Theoretisch weiß es jeder…

SPORT ist gesund, verbessert die Stimmung und auch die Figur;-) DOCH nicht jeder ist ein quirliges Energie- bündel und täglich hochmotiviert. Akute Unlust, fehlende Motivation und vorgeschobene Termine sind Futter für unseren inneren Schweinehund und erfreuen den „Couchpotatoe“. Auf der anderen Seite wecken sie unser schlechtes Gewissen und wir fühlen uns einfach „bäh“.

Woher kommen das „Nichtwollen“ und die erfinderischen Ausreden? Warum fällt es so schwer, sich zum Sport aufzuraffen?

Jeder, der dem warmen Gefühl des „Nichtstuns“ nachgegeben und sich zum Sport aufgemacht hat, kennt dieses besondere Körpergefühl danach, Stolz – es (trotzdem) getan zu haben und ein frisches, angenehm entspanntes Prickeln.

Wie kann es gelingen auch den stärksten Bewegungsmuffel für Aktivität zu ermuntern?
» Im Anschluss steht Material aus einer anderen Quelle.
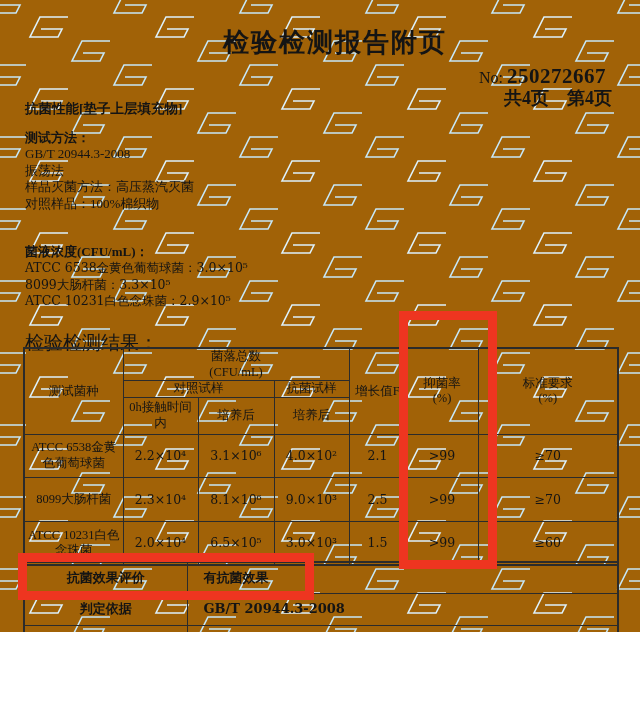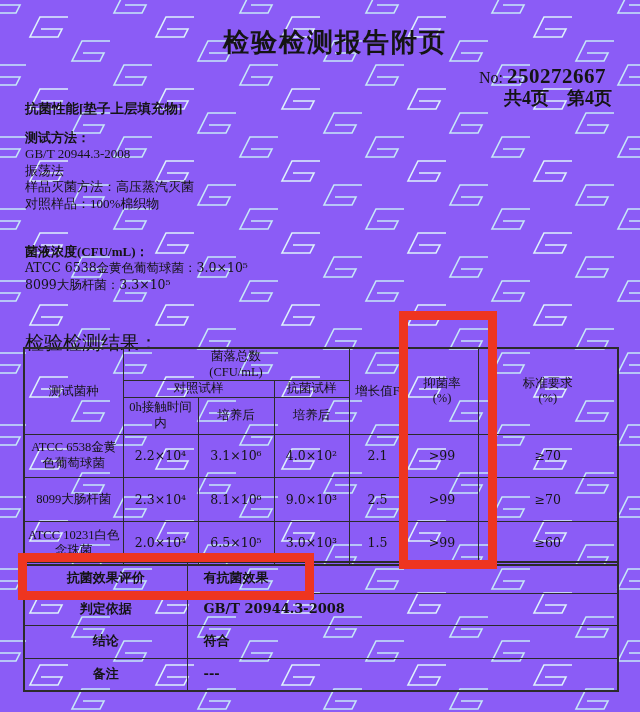--- a/index.html
+++ b/index.html
@@ -6,8 +6,8 @@
   body{background:#ffffff;}
   .page{
     position:relative;
-    width:640px;height:712px;
-    background:#8b5cf6;
+    width:640px;height:632px;
+    background:#a16207;
     overflow:hidden;
     font-family:"Liberation Serif","DejaVu Serif",serif;
     color:#141414;

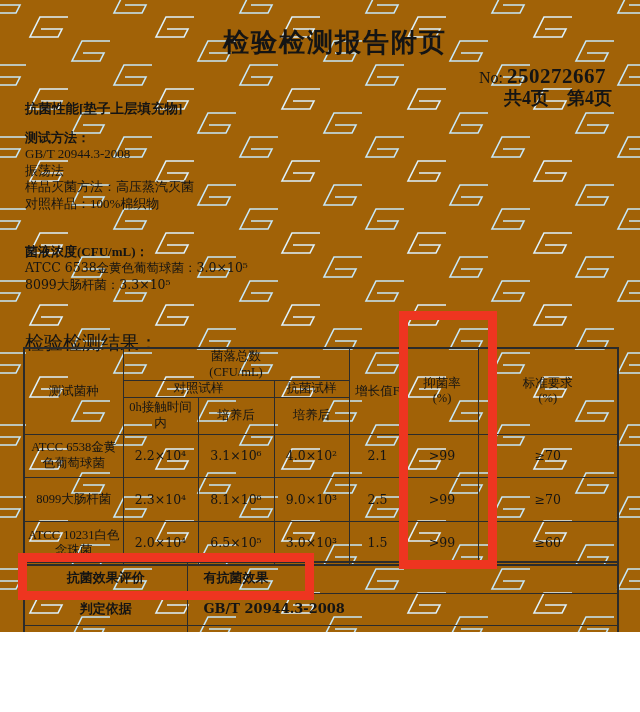--- a/index.html
+++ b/index.html
@@ -104,6 +104,7 @@
     <div class="bh">菌液浓度(CFU/mL)：</div>
     <div class="num">ATCC 6538金黄色葡萄球菌：3.0×10⁵</div>
     <div class="num">8099大肠杆菌：3.3×10⁵</div>
+    <div class="num">ATCC 10231白色念珠菌：2.9×10⁵</div>
   </div>
 
   <div class="abs r-heading">检验检测结果：</div>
Ist das zu erwartende Ergebnis Grund genug?schwingen mit smovey

-bessere Durchblutung der Haut und Organe
-allgemeines Wohlbefinden
-Loslassen von schlechten Gedanken
-stolzes Gefühl und Zufriedenheit

Gönnen wir uns damit einfach mehr…

Lebensfreunde,
körperliche und geistige Beweglichkeit und
ein besseres Körpergefühl.

Dazu brauchen wir:

1.Freude
Egal, was Du tust, es soll Spaß machen!
Probiere Dich aus, buche Schnupperkurse, teste Empfehlungen.

2.Wille
Wer keinen Sport macht, will es auch nicht. Ist der Wille stark genug, finden wir einen Weg. Um dich regelmäßig zum Sport zu motivieren, solltest Du den Sinn dahinter erkennen.

3.Anfangen
Beginne! Ausreden gibt es zur Genüge. Mach sie Dir bewusst aber lass Dich durch sie nicht aufhalten. Fange an! Wenn was nicht funktioniert, mach was anderes!
Gewinnen beginnt mit beginnen – Shakespeare

4.Vorbereitung
Ganz wichtig! Zu viele kleine Hindernisse können den Spaß verderben und das Anfangen verhindern. Welches Sportzeug, welche Schuhe, Handtuch..? Tasche fertig, griffbereit und los!

5.Ziel
Nicht irgendeine kg-Zahl auf der Waage, sondern Spaß an der Bewegung und Wohlfühlen im eigenen Körper

6.Belohnung
Wer so fleißig ist, darf sich auch was gönnen. Ein Wellnesstag, ein Theaterbesuch, ein leckeres Glas Wein

Der 15-Minuten-Trick:
Schließe einen Pakt mit dir selbst: ich trainiere jetzt durchgängig 15 Minuten lang – wenn ich danach noch keine Lust habe, darf ich wieder aufhören.

Wichtig: wenn die 15 Minuten vorbei sind und du wirklich noch keine Lust am Weitermachen verspürst, dann höre wirklich erstmal auf und versuche es an einem anderen Tag nochmal. Das ist okay. Der springende Punkt bei diesem Trick ist, nach den 15 Minuten will man in den allermeisten Fällen nicht aufhören, weil man sich schon zum Sport aufgerafft hat und das nicht umsonst gewesen sein soll!